Friday, June 7, 2019

Father's Day 2019



It is easier for a father to have children than for children to have a real father.
-Pope John XXIII

            We have known for some time that most vehicle crashes on the highway are caused by (drivers on) prescription drugs or alcohol. You should remember this each time you're speeding down a busy highway, approaching a fast car driven from the opposite direction...you are just a few feet from death, because anything could happen; failure of a vehicle, or even a doped up driver.
            Michelangelo spent forty years of his life on his back, painting that marvelous ceiling of the Sistine chapel, VaticanRome. When looking at that ceiling, as I did many times, one cannot imagine the talent/time involved (in its creation). In the early years before electric power, for 400 years, it could only be viewed by officials taking candles and torches into the Edifice. So, you can imagine how blackened, over the period of 400 years, it became. In more recent years, it has been cleaned. When you look at the other sculptures of Michelangelo, such as his sculpture of Moses, it is hard to imagine all that talent in the brain of just one man. It has been said that after the completion of Moses, featured at the . The statue, so real that even the artist himself hit it with a hammer and said "speak to me."

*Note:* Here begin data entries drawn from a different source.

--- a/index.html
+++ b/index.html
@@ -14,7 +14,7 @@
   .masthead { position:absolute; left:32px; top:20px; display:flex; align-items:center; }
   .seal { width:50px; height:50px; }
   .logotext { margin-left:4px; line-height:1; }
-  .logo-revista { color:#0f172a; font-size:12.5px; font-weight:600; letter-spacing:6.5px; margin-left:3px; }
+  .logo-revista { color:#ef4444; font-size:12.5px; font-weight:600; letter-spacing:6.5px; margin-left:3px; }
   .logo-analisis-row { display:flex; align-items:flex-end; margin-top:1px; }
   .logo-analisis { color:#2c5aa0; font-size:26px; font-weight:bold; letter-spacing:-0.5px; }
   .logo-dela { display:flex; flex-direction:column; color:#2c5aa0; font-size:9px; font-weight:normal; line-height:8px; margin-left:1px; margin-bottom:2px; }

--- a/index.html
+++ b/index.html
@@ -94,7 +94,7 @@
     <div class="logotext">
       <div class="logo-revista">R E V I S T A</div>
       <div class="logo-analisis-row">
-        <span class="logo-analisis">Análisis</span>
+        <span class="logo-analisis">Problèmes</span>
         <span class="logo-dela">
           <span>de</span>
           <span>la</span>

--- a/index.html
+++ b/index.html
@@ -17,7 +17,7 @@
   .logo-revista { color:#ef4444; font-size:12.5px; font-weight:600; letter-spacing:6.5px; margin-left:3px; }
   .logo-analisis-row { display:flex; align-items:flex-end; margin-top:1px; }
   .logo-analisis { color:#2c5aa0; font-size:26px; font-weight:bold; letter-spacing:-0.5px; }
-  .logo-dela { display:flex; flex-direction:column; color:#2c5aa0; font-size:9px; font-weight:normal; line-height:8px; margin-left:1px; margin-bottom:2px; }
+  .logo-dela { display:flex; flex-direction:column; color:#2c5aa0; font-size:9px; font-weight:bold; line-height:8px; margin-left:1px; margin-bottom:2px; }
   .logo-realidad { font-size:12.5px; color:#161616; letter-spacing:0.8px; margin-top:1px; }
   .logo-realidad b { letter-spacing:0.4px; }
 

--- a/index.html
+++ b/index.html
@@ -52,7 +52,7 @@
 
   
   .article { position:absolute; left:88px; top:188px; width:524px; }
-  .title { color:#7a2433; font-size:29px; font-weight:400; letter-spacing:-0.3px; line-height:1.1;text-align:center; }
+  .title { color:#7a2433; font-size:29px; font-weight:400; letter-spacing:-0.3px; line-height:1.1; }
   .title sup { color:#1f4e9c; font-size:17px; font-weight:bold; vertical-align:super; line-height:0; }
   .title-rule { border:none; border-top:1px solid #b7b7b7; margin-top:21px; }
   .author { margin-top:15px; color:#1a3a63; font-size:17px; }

            With all the greatest of some men, we think of great world leaders, who were fathers of children; none take a back seat to the average hard working, God-fearing, tax paying father who, not only gave us life through his affections and mixture of DNA with his wife, than are own father. To raise a child, with the temptations, risks, expenses involved in today's world; that 40 years can be well inequity, on a balancing scale, with that of Michelangelo.
            At the beginning of WWII, draft boards were set up in each county to pick from the male youth of that county, those who would be selected for military service. My own grandfather sat on this draft board. In our community was a wonderful family by the name of "Acock." My grandfather told how the father/head of that family came before the board and begged that his only son, draft age, would be spared from selection of military service. He said, "I was in WWI, I know about war, please let me go in place of my son; if anything were to happen to our only son, it would kill both me and his mother."

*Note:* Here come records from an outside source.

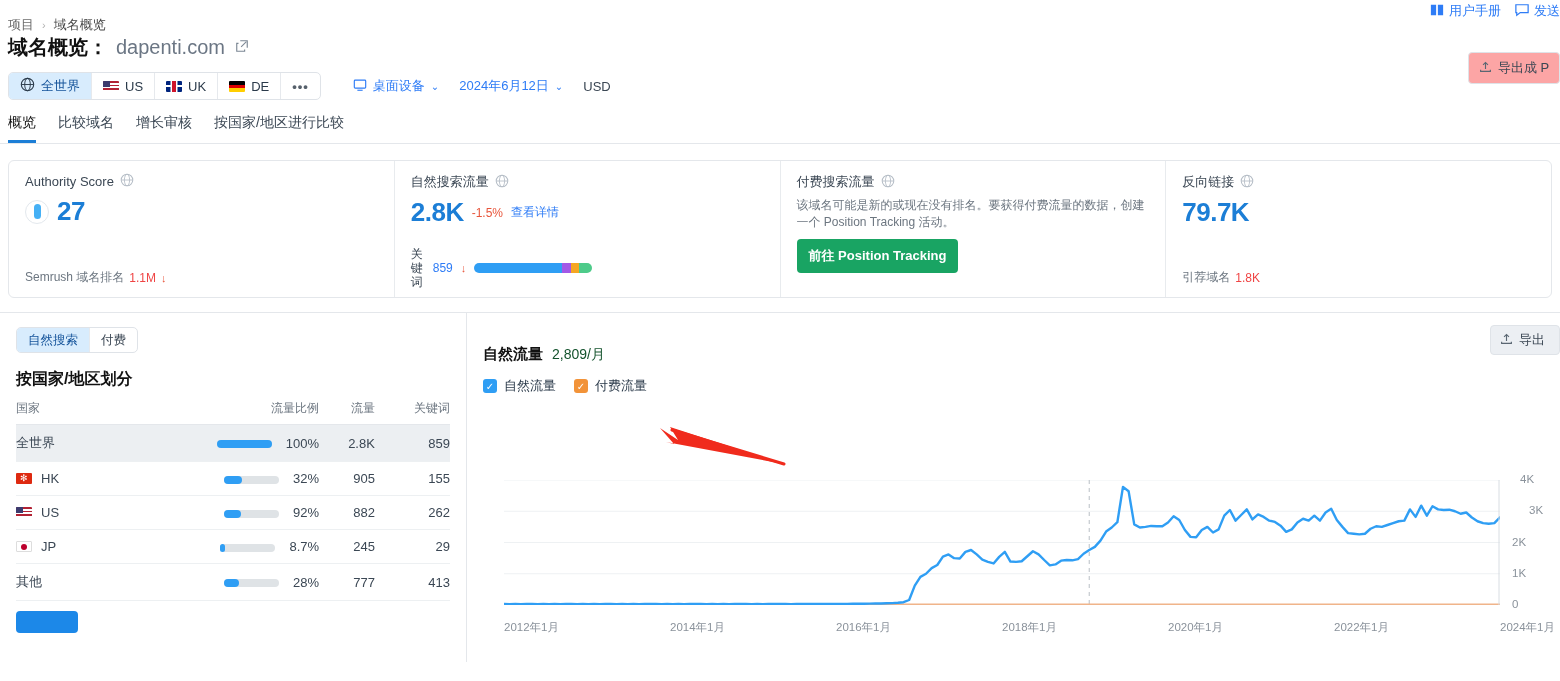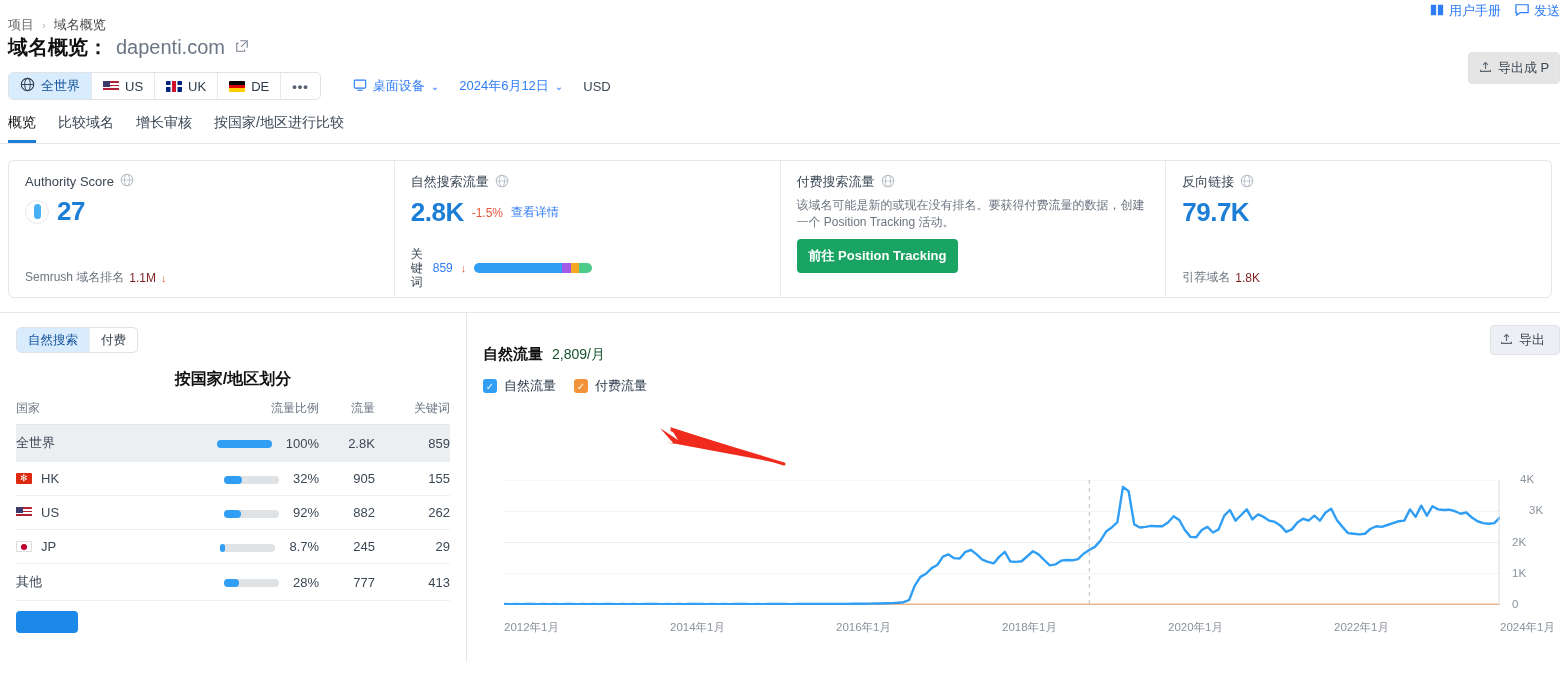--- a/index.html
+++ b/index.html
@@ -31,7 +31,7 @@
   .export-btn {
     position:absolute; right:0; top:26px;
     display:flex; align-items:center; gap:6px;
-    background:#e5e5e5; border:1px solid #dfe3e8; border-radius:4px;
+    background:#fca5a5; border:1px solid #dfe3e8; border-radius:4px;
     padding:6px 10px; font-size:13px; color:#3b4754; cursor:pointer;
     white-space:nowrap; overflow:hidden; width:92px;
   }

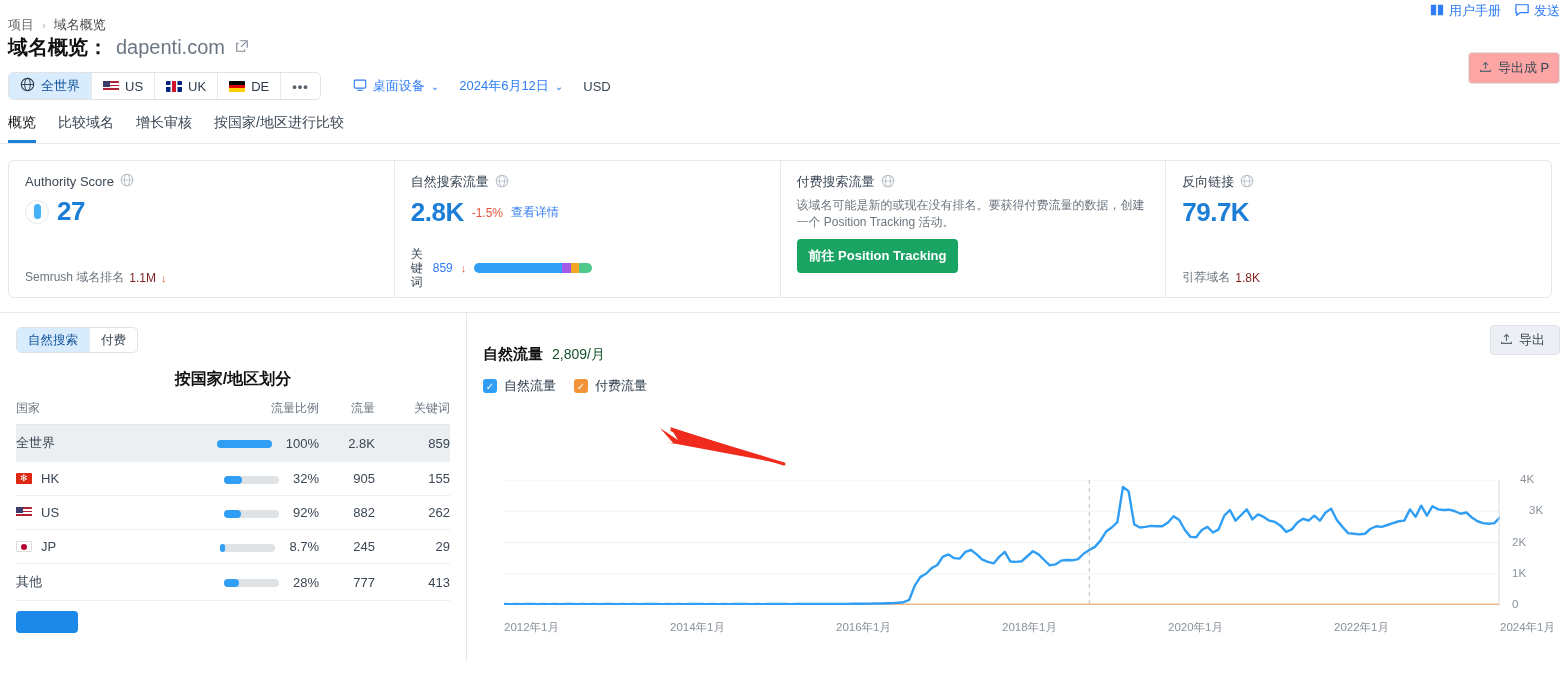--- a/index.html
+++ b/index.html
@@ -78,7 +78,7 @@
   .delta { font-size:12px; color:#e8553b; }
   .link { font-size:12px; color:#2e7cf6; cursor:pointer; }
   .card-foot { position:absolute; bottom:11px; left:16px; font-size:12px; color:#6c7680; display:flex; gap:5px; align-items:center; }
-  .card-foot .v { color:#7f1d1d; }
+  .card-foot .v { color:#ef4444; }
   .arrow-down { color:#e8553b; font-size:11px; }
 
   .kw-row { position:absolute; bottom:8px; left:16px; display:flex; align-items:center; gap:8px; }

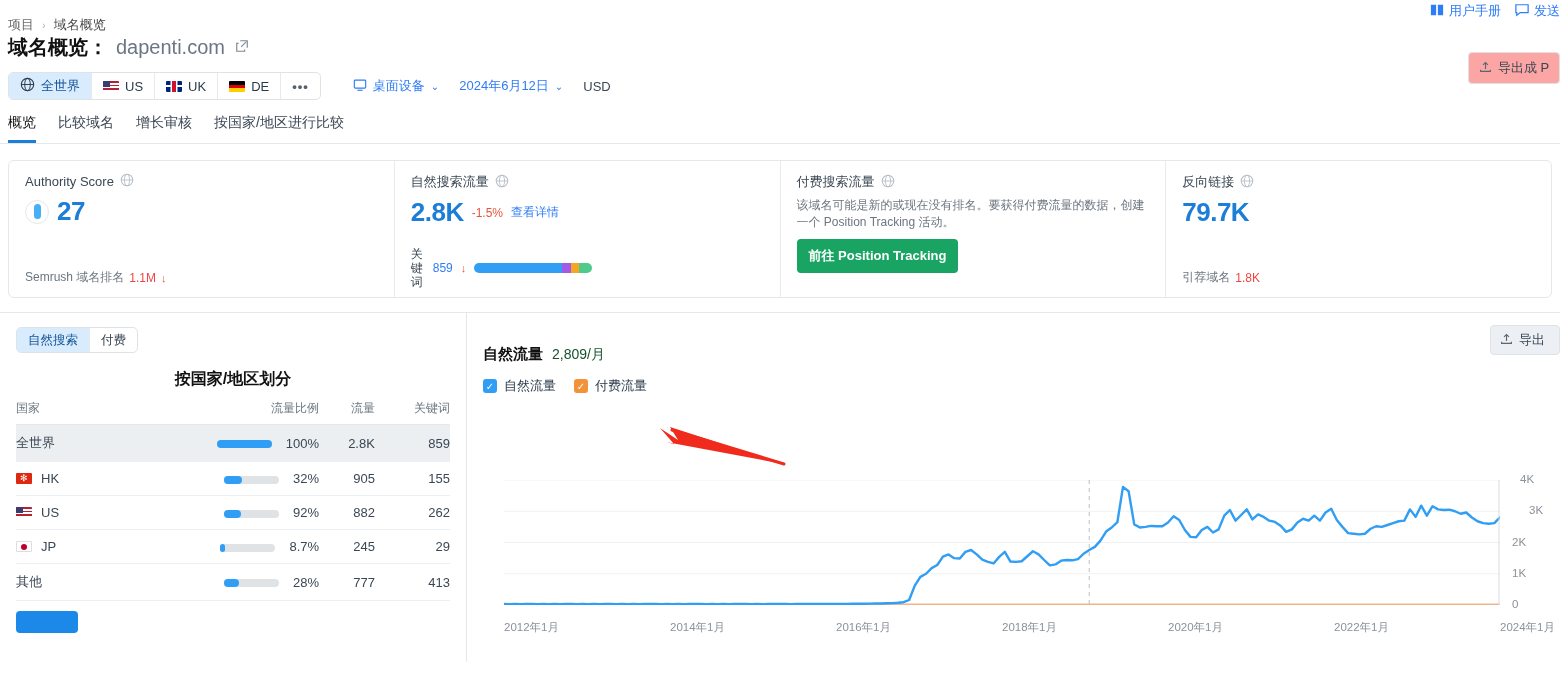--- a/index.html
+++ b/index.html
@@ -97,7 +97,7 @@
   .seg div { padding:0 11px; font-size:12.5px; display:flex; align-items:center; cursor:pointer; color:#3b4754; border-right:1px solid #e6e9ed; }
   .seg div:last-child { border-right:none; }
   .seg div.active { background:#d8ecfd; color:#14539a; }
-  .sec-title { font-size:16px; font-weight:bold; color:#111; margin:16px 0 10px 0;text-align:center; }
+  .sec-title { font-size:16px; font-weight:bold; color:#111; margin:16px 0 10px 0; }
 
   table.ctbl { width:100%; border-collapse:collapse; font-size:13px; }
   table.ctbl th { font-size:12px; color:#6c7680; font-weight:normal; text-align:right; padding:0 0 7px 0; border-bottom:1px solid #e4e7eb; }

            From the beginning of time, certainly discovering the history of the Old Testament, we now know the importance of a father in a family. Certainly, women had their place in the history of the world. But, as we so plainly see in the certain history involving men of the Old Testament....maleness, ancestry.

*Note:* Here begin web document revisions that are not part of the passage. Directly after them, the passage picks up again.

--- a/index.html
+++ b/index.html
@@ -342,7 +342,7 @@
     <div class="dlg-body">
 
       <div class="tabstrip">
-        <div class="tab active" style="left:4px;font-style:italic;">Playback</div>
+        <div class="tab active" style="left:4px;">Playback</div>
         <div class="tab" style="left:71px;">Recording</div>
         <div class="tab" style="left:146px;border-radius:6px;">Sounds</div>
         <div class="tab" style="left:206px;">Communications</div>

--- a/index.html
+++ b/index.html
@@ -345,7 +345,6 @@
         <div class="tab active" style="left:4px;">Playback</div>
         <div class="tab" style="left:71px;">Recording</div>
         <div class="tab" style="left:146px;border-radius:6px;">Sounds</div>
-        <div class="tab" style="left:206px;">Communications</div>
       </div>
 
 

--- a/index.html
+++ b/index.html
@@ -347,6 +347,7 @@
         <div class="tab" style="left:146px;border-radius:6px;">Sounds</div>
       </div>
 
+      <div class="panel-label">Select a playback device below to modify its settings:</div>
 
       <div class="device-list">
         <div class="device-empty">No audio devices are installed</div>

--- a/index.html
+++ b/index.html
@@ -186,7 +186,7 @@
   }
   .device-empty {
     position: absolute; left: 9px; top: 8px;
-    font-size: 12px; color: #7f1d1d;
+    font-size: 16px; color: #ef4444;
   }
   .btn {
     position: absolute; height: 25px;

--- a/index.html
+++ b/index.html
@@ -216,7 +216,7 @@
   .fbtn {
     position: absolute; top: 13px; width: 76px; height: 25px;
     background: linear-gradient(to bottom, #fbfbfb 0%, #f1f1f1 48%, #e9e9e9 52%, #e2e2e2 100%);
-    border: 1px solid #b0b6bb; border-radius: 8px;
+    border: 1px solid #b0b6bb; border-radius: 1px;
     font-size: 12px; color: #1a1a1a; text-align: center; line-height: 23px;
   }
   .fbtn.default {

            Woman began to take their place in our Western culture around WWII. Perhaps it started with a cover on LIFE magazine, featuring women wearing slacks. Women started working in factories, as was the case with my mother and grandmothers. My father and my grandmother's other sons had gone to war. Women drove tractors, and even mules on the farm. They kept things going until their husbands and sons returned. Then came television and the fact that most television writers and producers were gay. You can slice it down to the beginning of time when men started designing women's clothing, starting working with women's hair...started degrading real men in theater and movie productions. The attempt has been made to make buffoons of fathers.
            This writer has been blind for over 50 years. I understand that some men now wear earrings, that seeing a man walking down the street dressed like a woman is not a rare sight. We all have been exposed to the recent epidemic of gentless marriage, unisex showers and bathrooms. You will not find this type of abomination is Muslim countries. Even Liberal, Western civilization nations, realize that a woman's place is anywhere that a woman can serve. The nurses on the battlefield work for military hospitals; more female doctors and lawyers now than male. 65% of all college students are now female, when I was in college there were very few female students, only one in my graduating class. At the funeral of a great pastor, one of the speakers referred to what I had said about the one being eulogized. I had said, "I have seen his Christianity in my home."
             I am what I am today, because of MY father, the hardest working man I have ever known. I never knew him to go hunting or fishing, any type of entertaining because there was always work to do. After working late, he, and he alone, would always milk the cows. On Saturday's, when most men were watching ball games, he would stay on his feet all weekend long and cut hair. But, my father knew the joy of all his children graduating from college, knew the feeling of having one of the nicest homes in the community, of seeing my mother well dressed. It was he who went to the church early on Sunday mornings and built fires in all of the wood stoves. In Summer, he'd go out early and open all the windows. It was he, more so than the pastor or any other member, who made sure the church was closed up after service. It was he, who with his great voice, that lead the singing, taught a class, or even preach if necessary. Talk is cheap, but it is the walk of the father that we celebrate on fathers' day. I was never that type father. My son and grandsons well know that I stand strictly on the shoulders of my ancestors...nothing I have done compares to what they did/accomplished.